The Business Exclusion Clause

A homeowner policy is intended to protect your home and not your business.  Home insurance covers risks associated with normal activities and contents in and around the home and will exclude coverage for any part of the home or contents that are used in whole or in part for business purposes. For example, a homeowner insurance policy may contain the following business exclusion clause:

We do not cover loss, damage, cost, or expense, directly or indirectly caused by, or contributed to by, resulting from, or arising out of or in connection with any business, profession or occupation, or any activity being carried out in or on the residence premises from which you derive an income, fee or reward.

While the exact definition of “business” may vary depending on the policy, most homeowner policies will define “business” as a trade, profession, or occupation engaged in for financial gain.  Examples of businesses that are often conducted out of a home include daycares, hairdressers, home bakers, photographers, free-lance writers, and online sales.  We expect that this list has expanded substantially since the COVID-19 pandemic.

Failure to inform your insurer about a home-based business may result in any loss or damage related to your business or business contents not being covered under your homeowner policy.  In the case of a business providing a service, your homeowner policy may not act to provide coverage for any claims arising out of the performance of that service or any tools associated with providing that service.  For example, if a client attends your home for a manicure, slips and falls, and sustains serious injuries, your homeowner policy may not provide coverage for a tort claim brought by the client against you in negligence.  In the case of a business selling a product, your homeowner policy may not provide coverage for any stock or products associated with the business if lost due to theft, fire, or another insured peril. In some cases, failure to inform your insurer may also result in your entire homeowner policy being voided, resulting in even non-business-related losses not being covered.

Failure to Report a Business is a Material Change in Risk

Statutory Condition #4 of the Insurance Act requires that insureds report any material change in risk to their insurer, failing which an insurer can void the policy ab initio (as if it never existed).  The statutory condition is in all homeowner policies.

If a homeowner has started to conduct business out of his or her home, without reporting it to his insurer, it may constitute a material change in risk. The analysis will depend on the type of business being conducted.  Examples of types of businesses that the courts have considered a material change in risk include a marijuana grow operation, a woodworking shop, and operating a rooming house.  This list is non-exhaustive and whether a business operation is deemed a material change in risk will depend on the circumstances.

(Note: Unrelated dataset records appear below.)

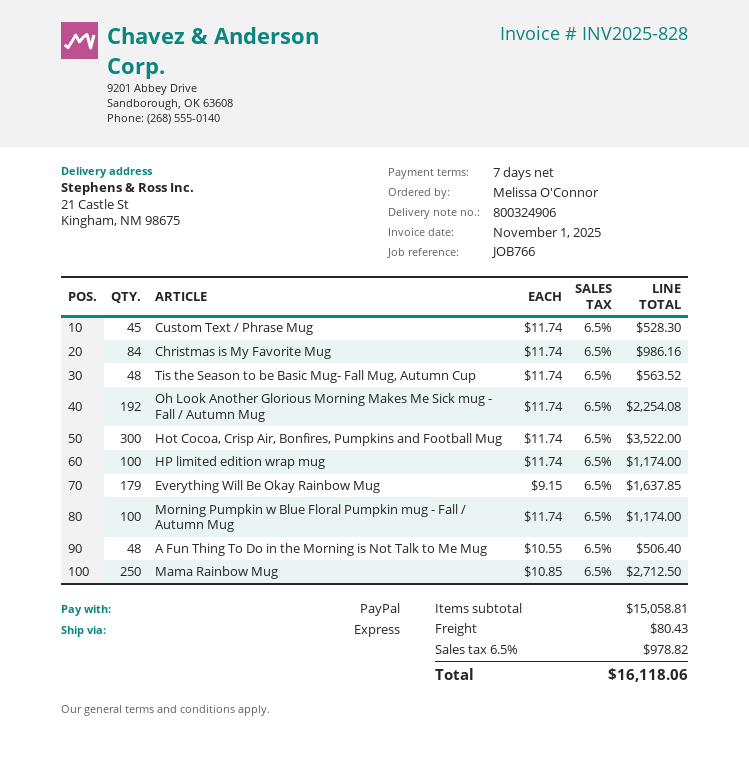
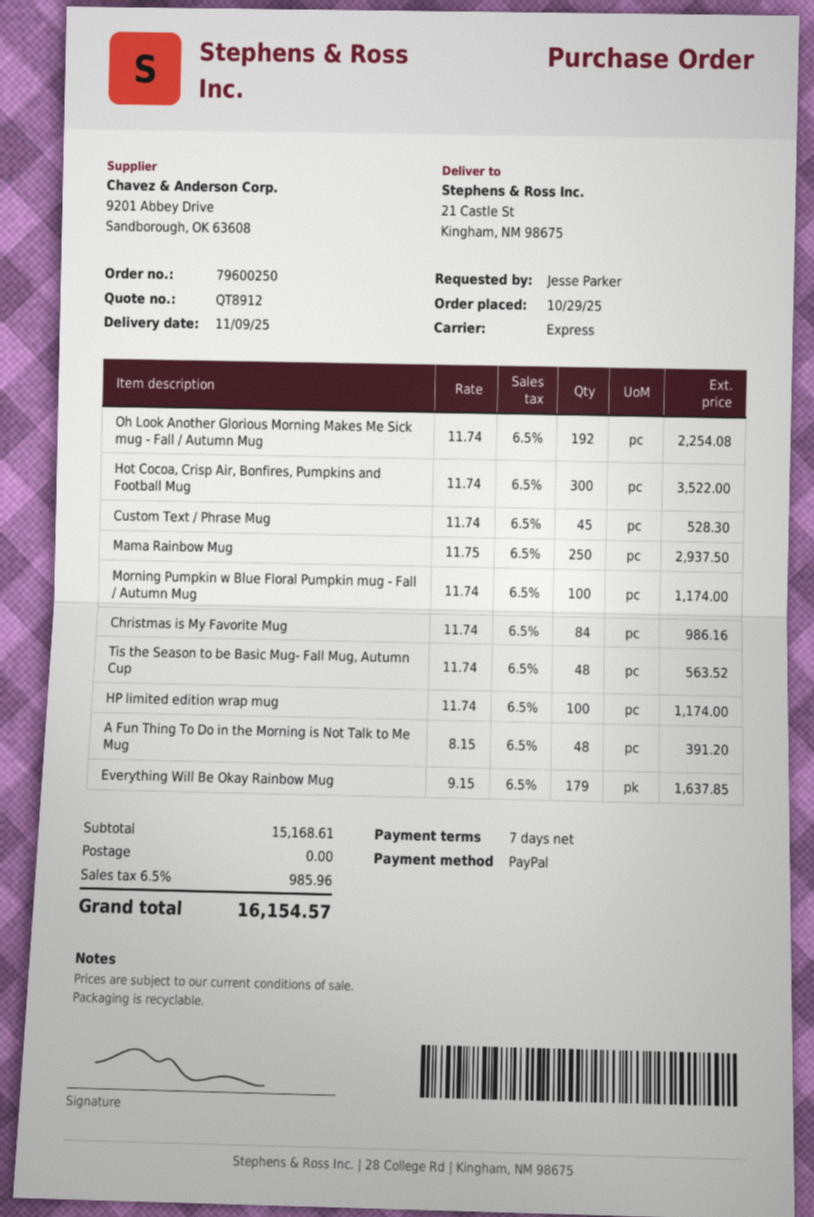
ordered by: Melissa O'Connor -> Jesse Parker
A Fun Thing To Do in the Morning is Not Talk to Me Mug: 48 x 10.55 = 506.40 -> 48 x 8.15 = 391.20
Mama Rainbow Mug: 250 x 10.85 = 2712.50 -> 250 x 11.75 = 2937.50
subtotal: 15058.81 -> 15168.61
shipping: 80.43 -> 0.00
tax: 6.5% = 978.82 -> 6.5% = 985.96
total: 16118.06 -> 16154.57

Unjust Contract Provision May Prevent Insurers from Relying on the Business Exclusion

In an earlier article, we advised that an insurer may be prevented from relying on the vacancy exclusion  contained in most homeowner policies in the context of the COVID-19 pandemic based on Section 32 of the Insurance Act:

32           if a contract contains any term or condition… that is or may be material to the risk, including, but not restricted to, a provision in respect of the use, condition, location or maintenance of the insured property, the term or condition is not binding on the insured if it is held to be unjust or unreasonable by the court before which a question relating to it is tried.

The government has mandated the closure of many businesses and the physical distancing requirements has forced some businesses to radically change the way they operate. If an insurer denies coverage due to the business exclusion, it is possible that a court may rely on the s. 32 unjust contract provision to find that it is unfair for the insurer to rely on the exclusion in the circumstances.  With that said, insurers should not assume that reliance on the business exclusion will automatically trigger s. 32 but should continue to assess coverage on a case-by-case basis.

Our Recommendation

Insurers faced with a claim from an insured in the context of the insured carrying on “business” at home will need to consider all of the circumstances to determine if the business exclusion clause may be triggered to affect coverage.  Insurers must be aware that cogent evidence is required to show that there has been a material change in risk which may negate cover on the basis that the policy can be regarded as void ab initio.

We recommend that any individual that has transitioned their business to their home contact their homeowner insurance provider or broker to advise them of this change to avoid any potential issues with coverage. Homeowners should also consider contacting any commercial insurance providers to determine whether they extend coverage to the business being conducted out of a home rather than the usual place of business.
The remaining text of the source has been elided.